Data Filter / Trail Selections

Select specific trails and labels for the problem of binary classifications

To prepare the data into a machine learning model ready format, we need to do the following preprocessing steps. Along the steps, we need to provide some information regarding the positive and negative class.

# imports
from EEG_Familiarity import preproc

Specified the file path, and instantiate a preproc object.
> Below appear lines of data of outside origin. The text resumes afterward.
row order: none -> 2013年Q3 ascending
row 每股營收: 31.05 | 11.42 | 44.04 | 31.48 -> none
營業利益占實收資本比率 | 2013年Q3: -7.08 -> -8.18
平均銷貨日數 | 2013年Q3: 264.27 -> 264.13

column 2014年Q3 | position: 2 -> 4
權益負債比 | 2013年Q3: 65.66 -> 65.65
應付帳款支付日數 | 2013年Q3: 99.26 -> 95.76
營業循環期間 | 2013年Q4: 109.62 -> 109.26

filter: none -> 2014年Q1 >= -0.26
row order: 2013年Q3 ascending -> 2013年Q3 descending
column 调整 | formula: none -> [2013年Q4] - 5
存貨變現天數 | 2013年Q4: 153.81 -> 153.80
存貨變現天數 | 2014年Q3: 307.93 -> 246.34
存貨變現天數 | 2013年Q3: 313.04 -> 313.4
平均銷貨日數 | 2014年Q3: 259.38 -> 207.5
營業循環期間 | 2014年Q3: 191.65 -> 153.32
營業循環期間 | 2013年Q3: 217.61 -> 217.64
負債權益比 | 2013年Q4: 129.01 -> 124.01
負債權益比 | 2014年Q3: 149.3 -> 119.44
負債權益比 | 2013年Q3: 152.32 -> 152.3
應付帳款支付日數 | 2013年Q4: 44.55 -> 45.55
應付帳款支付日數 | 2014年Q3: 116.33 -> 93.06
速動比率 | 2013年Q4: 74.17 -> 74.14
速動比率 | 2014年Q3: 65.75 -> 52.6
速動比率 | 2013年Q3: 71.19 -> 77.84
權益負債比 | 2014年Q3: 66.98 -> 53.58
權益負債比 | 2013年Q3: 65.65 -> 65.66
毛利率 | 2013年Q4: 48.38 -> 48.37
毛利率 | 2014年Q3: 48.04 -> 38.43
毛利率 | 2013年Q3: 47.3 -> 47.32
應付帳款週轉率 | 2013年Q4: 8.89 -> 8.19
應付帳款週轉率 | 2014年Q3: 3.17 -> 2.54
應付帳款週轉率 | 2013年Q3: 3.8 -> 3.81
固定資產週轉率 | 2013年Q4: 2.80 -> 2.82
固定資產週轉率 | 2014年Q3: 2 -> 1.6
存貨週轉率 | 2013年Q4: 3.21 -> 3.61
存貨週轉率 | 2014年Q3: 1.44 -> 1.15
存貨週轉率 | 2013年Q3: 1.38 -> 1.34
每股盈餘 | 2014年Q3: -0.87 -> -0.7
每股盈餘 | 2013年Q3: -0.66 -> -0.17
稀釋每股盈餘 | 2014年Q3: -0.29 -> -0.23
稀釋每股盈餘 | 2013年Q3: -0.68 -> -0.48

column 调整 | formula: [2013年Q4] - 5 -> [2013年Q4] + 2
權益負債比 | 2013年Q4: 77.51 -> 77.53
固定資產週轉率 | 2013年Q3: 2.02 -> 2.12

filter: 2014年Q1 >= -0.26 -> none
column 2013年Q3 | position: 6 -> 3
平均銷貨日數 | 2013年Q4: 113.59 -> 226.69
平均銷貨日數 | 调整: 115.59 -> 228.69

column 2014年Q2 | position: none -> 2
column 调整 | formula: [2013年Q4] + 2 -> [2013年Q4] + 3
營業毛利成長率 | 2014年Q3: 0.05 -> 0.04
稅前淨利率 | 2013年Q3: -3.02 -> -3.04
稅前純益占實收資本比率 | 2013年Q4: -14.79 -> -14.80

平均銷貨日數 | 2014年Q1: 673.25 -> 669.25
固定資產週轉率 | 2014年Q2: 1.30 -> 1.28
file_path = "../data/data_CRMN_vs_MMN_imbalLDA_order_proj_1.mat"
data_preproc = preproc(file_path, experiment_num=1)
data_preproc
<EEG_Familiarity.preproc.preproc>

Specify the positive class and negative class index via preproc.filter_index. For the numbering system, please refer to Data Format

pos1, neg1 = data_preproc.filter_index(2,5,2,4)
pos2, neg2 = data_preproc.filter_index(4,5,4,4)

Based on the filter, we can do an inner merge operation between two class using preproc.merge_two_class. After merging, we can get the data directly using preproc.get_data_by_index.

pos_idx, neg_idx = data_preproc.merge_two_class(pos1, neg1, pos2, neg2)
X, y, subject = data_preproc.get_data_by_index(pos_idx, neg_idx)

By doing so, we constructed the \(\mathbb{X}\), \(\mathbb{y}\) from the data of this specific classifier, along with a subject identifiers.

X.shape, y.shape, subject.shape
((3813, 72), (3813,), (3813,))

From the output, this particular classifier has \(3813\) observation and \(72\) dimensional features associate with them.